Ah, .. the charity conundrum. A newspaper here in Toronto has made it a major issue in the last few years to investigate charities and how they are spending their money and what they are actually doing. Some of the stuff is shocking and some major charities got taken to task. I had a similar conundrum when I found out that Toronto's Hospital for Sick Children charitable foundation paid its fundraising director more than the CEO of the hospital and in fact paid him $2.7M in a golden parachute when he left. I love SickKids's an awesome place and they do amazing research and great work there. I have a monthly donation going to them. I was torn as I really disagree with them paying the foundation executives this much money. I mean, really??? $2.7M of donated money?? Steve was furious and basically investigated all of his charities and narrowed it to 2 that he still supports (The Food Bank is very efficient - they get alot of my husband's money!). I still support SickKids though. For me, I had to spend some time looking at what they do overall and whether their overall impact outweighs the bad. I still think they pay the foundation executives too much (400K for the director now) but they do direct ALOT of money to their research. In the end, it was my gut that said I couldn't stop.

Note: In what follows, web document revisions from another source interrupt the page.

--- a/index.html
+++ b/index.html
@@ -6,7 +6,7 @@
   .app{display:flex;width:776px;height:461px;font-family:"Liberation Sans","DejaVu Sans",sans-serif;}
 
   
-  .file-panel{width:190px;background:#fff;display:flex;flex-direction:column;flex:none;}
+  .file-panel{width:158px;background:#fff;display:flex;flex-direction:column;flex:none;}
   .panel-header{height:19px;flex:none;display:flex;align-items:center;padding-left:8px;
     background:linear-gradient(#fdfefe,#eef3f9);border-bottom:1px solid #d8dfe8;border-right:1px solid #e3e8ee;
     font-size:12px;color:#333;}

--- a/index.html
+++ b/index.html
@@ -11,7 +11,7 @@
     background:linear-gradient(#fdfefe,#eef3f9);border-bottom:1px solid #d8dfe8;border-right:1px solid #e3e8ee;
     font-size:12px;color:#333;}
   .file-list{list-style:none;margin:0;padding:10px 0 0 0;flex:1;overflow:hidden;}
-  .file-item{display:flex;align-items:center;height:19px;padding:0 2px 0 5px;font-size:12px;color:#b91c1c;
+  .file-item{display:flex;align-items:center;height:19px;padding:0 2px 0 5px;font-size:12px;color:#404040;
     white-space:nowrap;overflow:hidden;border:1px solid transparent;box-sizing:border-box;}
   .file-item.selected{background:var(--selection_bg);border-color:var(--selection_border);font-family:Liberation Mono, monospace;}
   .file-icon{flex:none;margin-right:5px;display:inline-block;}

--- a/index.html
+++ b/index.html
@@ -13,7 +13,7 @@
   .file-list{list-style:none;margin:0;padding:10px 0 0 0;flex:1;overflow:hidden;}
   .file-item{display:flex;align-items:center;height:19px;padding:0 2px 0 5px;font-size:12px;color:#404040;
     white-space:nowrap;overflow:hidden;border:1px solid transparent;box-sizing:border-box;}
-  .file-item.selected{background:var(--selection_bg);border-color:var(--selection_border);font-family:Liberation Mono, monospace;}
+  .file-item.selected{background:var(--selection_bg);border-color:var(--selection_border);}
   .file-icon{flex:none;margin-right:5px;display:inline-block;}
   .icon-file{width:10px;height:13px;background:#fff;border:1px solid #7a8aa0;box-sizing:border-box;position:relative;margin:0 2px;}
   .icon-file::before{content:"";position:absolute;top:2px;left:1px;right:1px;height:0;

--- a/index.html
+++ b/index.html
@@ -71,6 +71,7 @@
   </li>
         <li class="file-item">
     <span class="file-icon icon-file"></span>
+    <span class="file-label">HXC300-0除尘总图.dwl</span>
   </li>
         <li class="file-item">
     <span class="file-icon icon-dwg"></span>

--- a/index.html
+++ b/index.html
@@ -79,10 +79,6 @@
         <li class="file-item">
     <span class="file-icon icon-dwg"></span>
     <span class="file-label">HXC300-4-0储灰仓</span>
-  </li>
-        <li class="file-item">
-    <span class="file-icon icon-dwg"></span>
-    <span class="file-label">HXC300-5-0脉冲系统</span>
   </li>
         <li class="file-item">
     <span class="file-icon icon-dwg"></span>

Maybe you need to take a look at MOD holistically and see if their overall works are enough for you to continue to support them even though you disagree with this.

Good luck with your decision.

bright said...

The kos link seems to say that the price hike is not a done deal, so I don't think that should stop you from walking if you really want to. FWIW, my senator Sherrod Brown has been threatening Congressional action if they go through with it.

On the other hand, if you're trying to make a decision about supporting the charity itself, MOD gets 1 star (out of a possible 4) from Charity Navigator.

Jennifer said...

In the news today - the FDA has said that compounding pharmacies are free to continue making the low cost version!!